ENGLEWOOD, Colo. --The last team to defeat the Cincinnati Bengals in their home opener was the Broncos in 2009, thanks to the famous Brandon Stokley catch-and-run with a tipped Kyle Orton pass in the final minute. Since then, the Bengals have not only won every home opener, but they have built a six-game September home winning streak following a 13-8 loss to the 49ers on Sep. 25, 2011.

That streak has been brought up constantly the last two days -- from players and coaches. It is a reminder of the quality of their opponent and the difficulty of winning on the road.

To succeed, the Broncos will have to be stout up front, and that's where the Thursday roundup begins.



Ty Sambrailo hasn't taken a game repetition of any kind since this same week last year, when he tore his labrum in a 24-12 win at Detroit, ending his rookie season after just three games. But after an offseason of recovery, followed by a training camp that saw him suffer an elbow injury on the fourth day of practice, he is finally ready for his return.

"I'm excited to get back out there and kind of change what this anniversary means, I guess," he said. "I'm excited to go play."

Head Coach Gary Kubiak mentioned Wednesday that he could use a rotation to fill in for Donald Stephenson, and that he expected to play every offensive lineman on the active 46-man gameday roster.

That could be the wisest course of action, especially if getting Sambrailo up to speed is a part of that plan, given how much time he has missed.

"You have to remember that Ty being ready to go this week, it's his first time out," Kubiak said. "We have to make sure that we massage that situation like we do with any player. The good news is we've had three guys play out there, so we're going to be tested here without depth. We have to find a way to make it work."



If it is a rotation, it could call to mind how the Broncos shuffled Ryan Harris and Tyler Polumbus at left tackle last year in the wake of Sambrailo's torn labrum.

"We don't know who's going to be out there, but we know we'll have five and we'll they'll go out there to compete and play hard," Offensive Coordinator Rick Dennison said.

"We'll just find the right five out there.

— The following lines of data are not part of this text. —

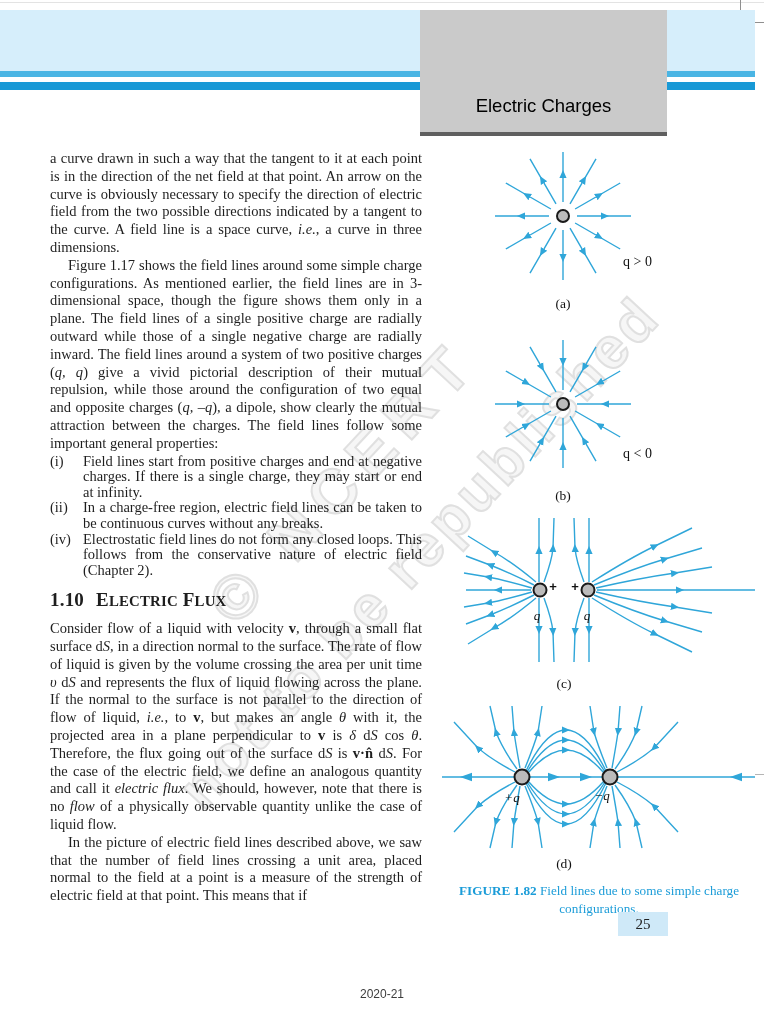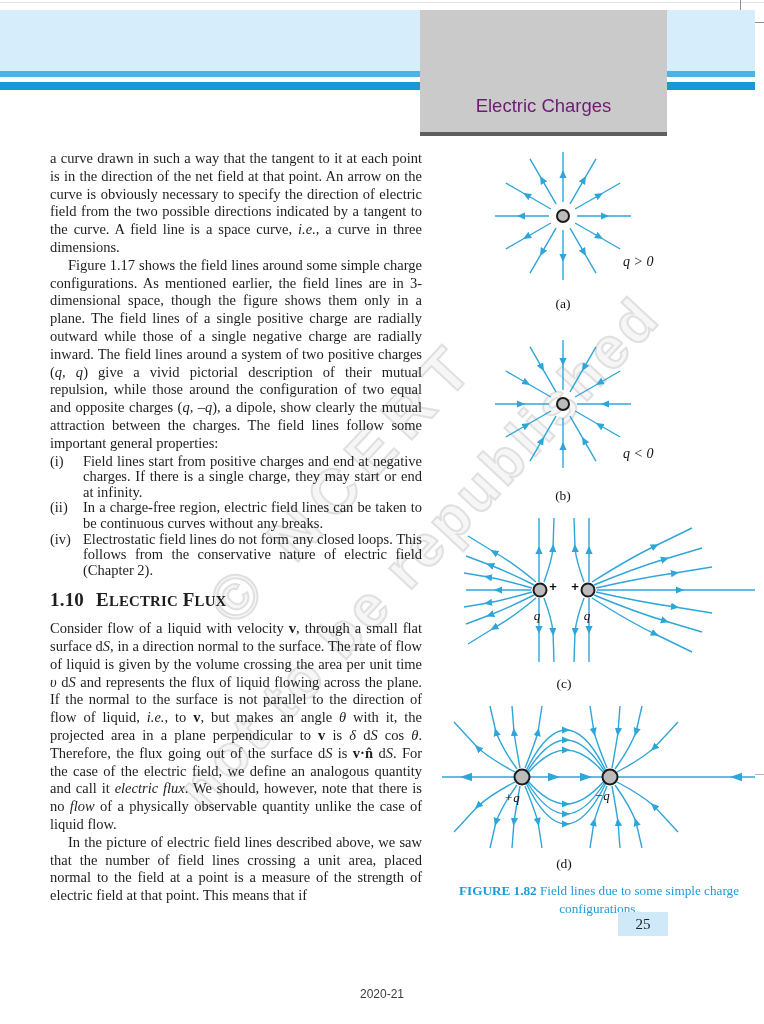"Electric Charges" .titlebox { color: #701a75 -> #000000 }
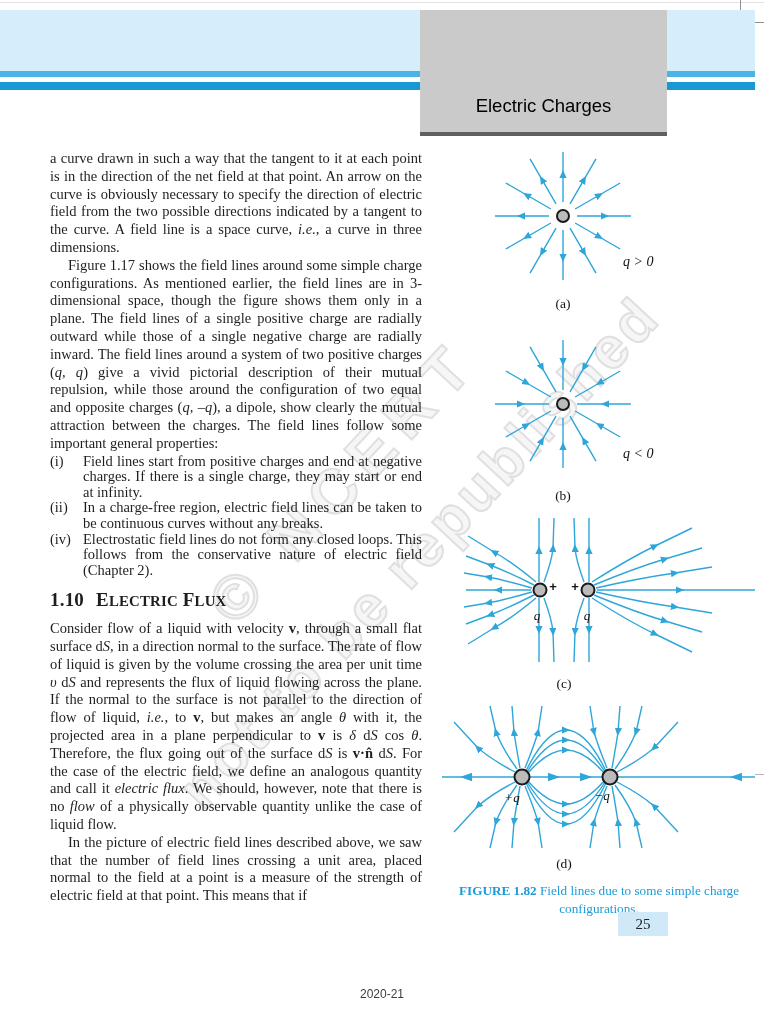"q > 0" .qlabel { font-style: italic -> none }
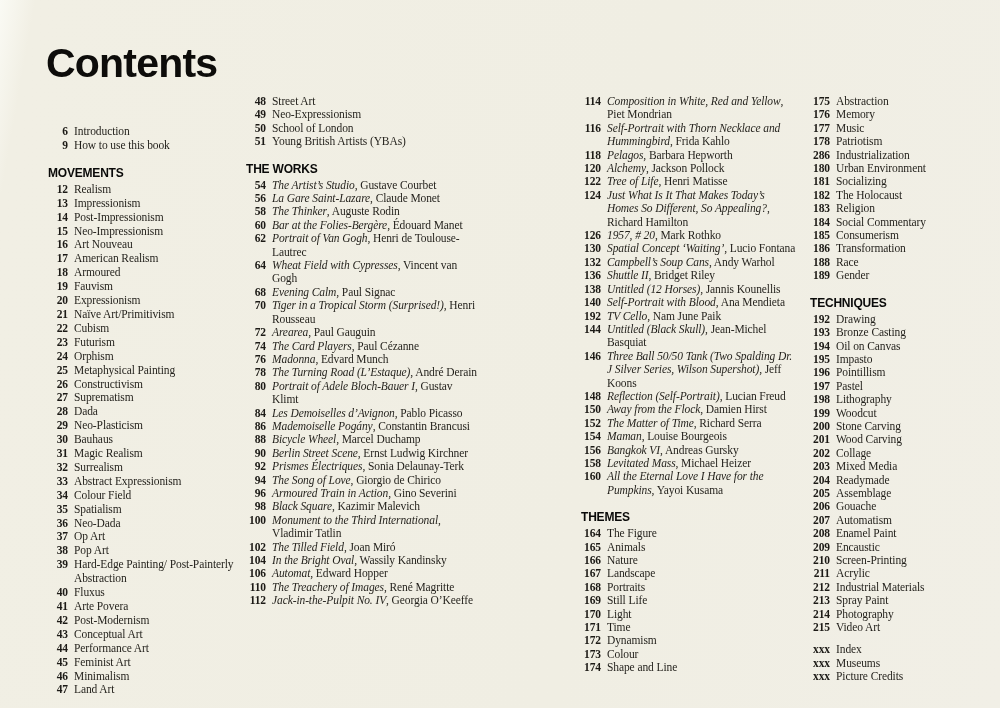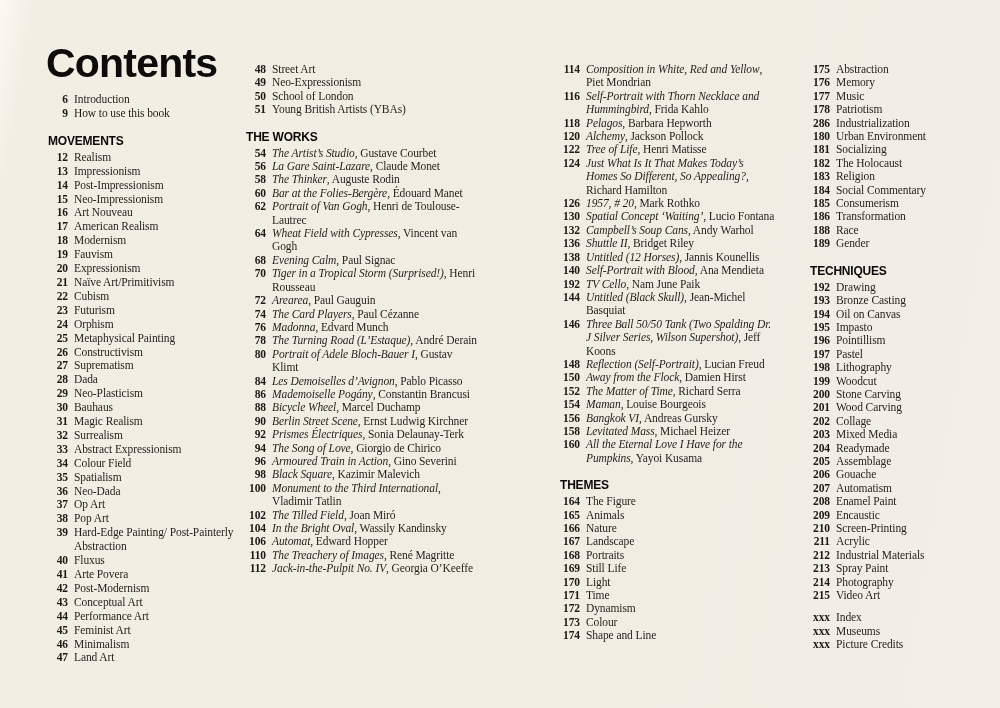"48" .col { margin-top: none -> 32px }
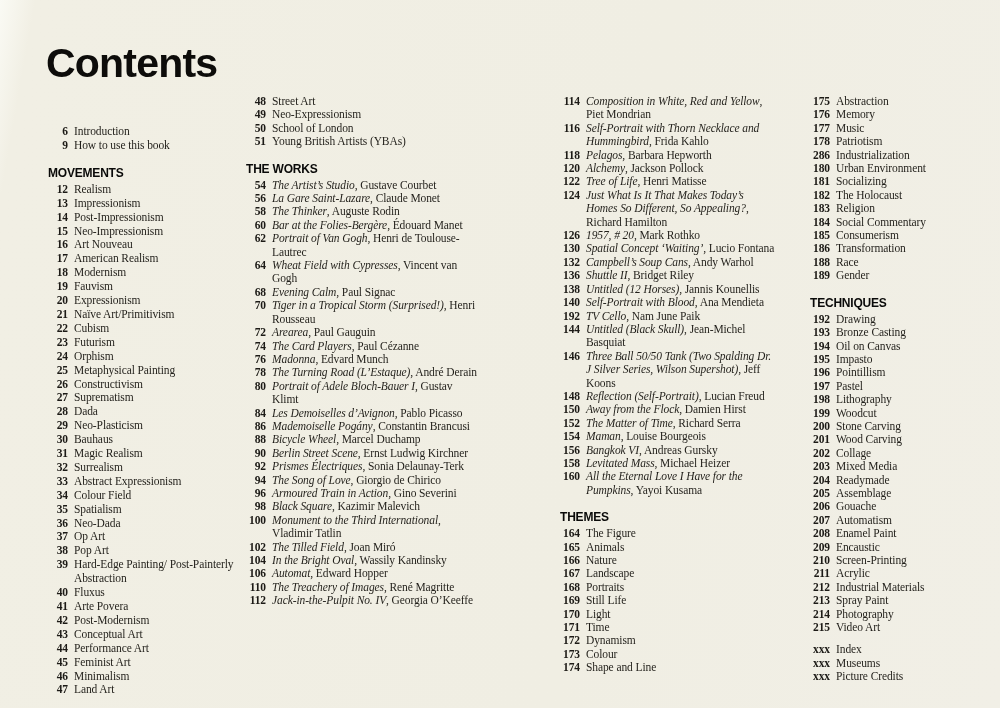"114" #col3 { left: 560px -> 581px }
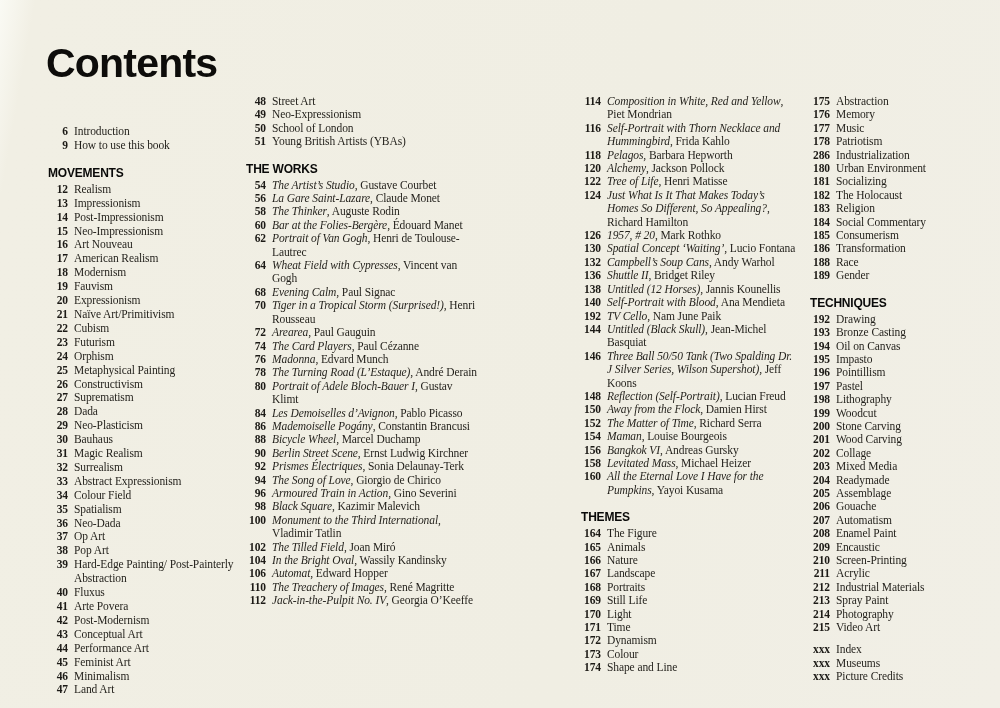"Modernism" span.label { text: Modernism -> Armoured }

Not sure which five it'll be right now, but that's why we practice," he added later.

Added Sambrailo: "I think we've got a lot of depth and we've got a lot of similar players, so it's not as bad when someone needs to step in and contribute."

Sambrailo isn't worried about the chemistry and cohesion, either.

"In terms of chemistry, I think we'll be just fine," he said. "We've been hanging out all the time, spending a lot of good time together and [having] a lot of fun, so we know each other, we know how we work, we like to have fun and go beat people up."



The comments from wide receivers Demaryius Thomas and Emmanuel Sanders about wanting the football thrown their way more often didn't ruffle Head Coach Gary Kubiak even in the slightest.

"Hell, you want guys that want the ball," Kubiak said.

One advantage of having coaches with plenty of NFL playing experience like Kubiak (nine seasons), Rick Dennison (nine seasons) and Bill Kollar (eight seasons) is an innate understanding of the NFL player's mind. Comments that some might think would cause problems actually have no effect when they reveal a player's competitive nature.

"I think they're competitors," Dennison said. "You watch them in practice; they compete every snap. You'd like to have 11 out there thinking, 'I want the ball to come my way.' That's a good thing.

"But the biggest thing is they work so hard in practice. You can see it every day. And they're trying to help us win. That's all we're asking for."



The defense held up well last year when Ware missed five full games because of back issues, and with starting-caliber reserves and Shane Ray and Shaquil Barrett, the Broncos are equipped to withstand Ware missing the next four to five weeks following surgery that left plates in his forearm.

Now is when the offseason work Ray and Barrett had on the first team must pay off. p> "They have to step it up to another level," Defensive Coordinator Wade Phillips said. "DeMarcus is a pretty high standard so we hope those two guys come in and give some kind of semblance of what we got from DeMarcus. They're working on it and they've played before."

They can be productive. But there's also the matter of replacing Ware's leadership, and not even Von Miller can do that.

"I can't replace what DeMarcus does," Miller said. "There is no way I can do that. I can be the best Von that I can possibly be. I've said it before, my thing is working with the young guys. If I can get to Shaq and Shane and have those guys pick it up five percent and fill that void for DeMarcus, that's where my leadership comes in."



One of the aspects in which every team is a "work in progress" is on kickoffs as they try to evaluate the impact of having touchbacks move a team to the 25-yard line. Some, like the Broncos, want their kickoff man to place the football outside the numbers and between the 5-yard line and the goal line, into what Special Teams Coordinator Joe DeCamillis calls "manageable space."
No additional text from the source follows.